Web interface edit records

■ ■ ■ ■ ■

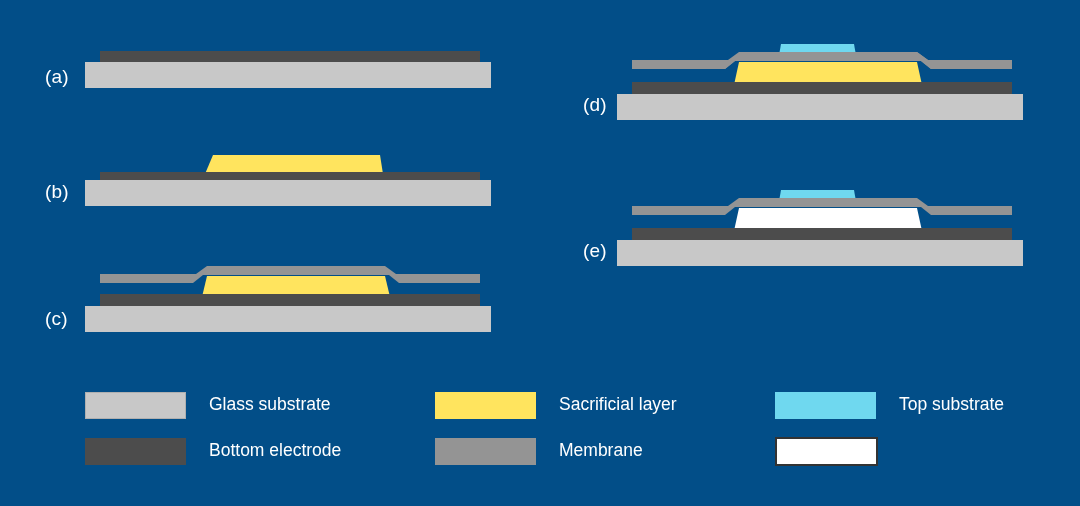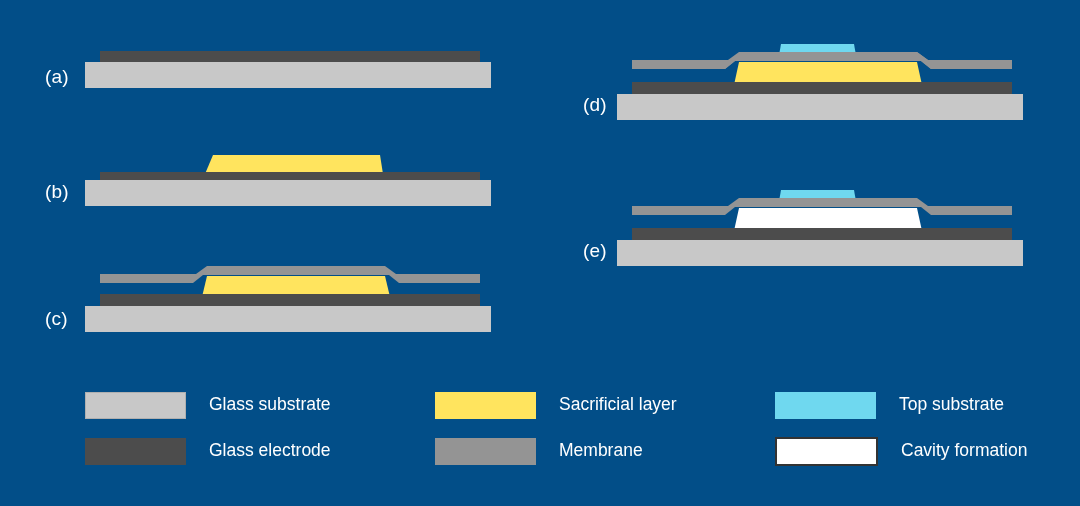--- a/index.html
+++ b/index.html
@@ -126,7 +126,7 @@
       </div>
       <div class="legend-row r1">
         <div class="swatch" style="background:#4c4c4c; border:1px solid #4c4c4c;"></div>
-        <div class="legend-text">Glass electrode</div>
+        <div class="legend-text">Bottom electrode</div>
       </div>
     </div>
 

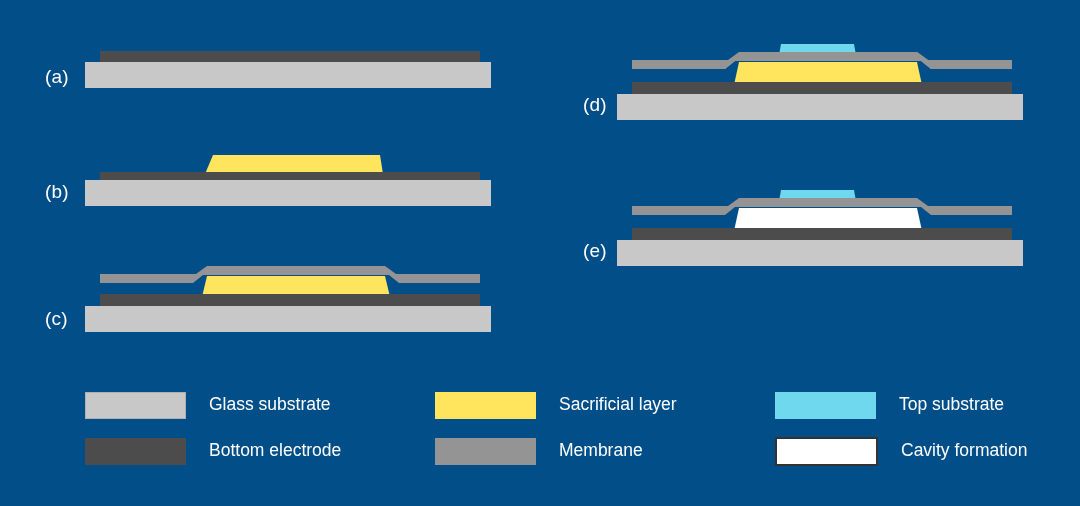--- a/index.html
+++ b/index.html
@@ -148,7 +148,6 @@
       </div>
       <div class="legend-row r1">
         <div class="swatch" style="background:#ffffff; border:2px solid #333333;"></div>
-        <div class="legend-text">Cavity formation</div>
       </div>
     </div>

■ ■ ■ ■ ■

What to work on ▸ Check each line above for the string "class" and copy those that have it.

Expected output ▸
       <div class="legend-row r1">
         <div class="swatch" style="background:#4c4c4c; border:1px solid #4c4c4c;"></div>
-        <div class="legend-text">Glass electrode</div>
+        <div class="legend-text">Bottom electrode</div>
       <div class="legend-row r1">
         <div class="swatch" style="background:#ffffff; border:2px solid #333333;"></div>
-        <div class="legend-text">Cavity formation</div>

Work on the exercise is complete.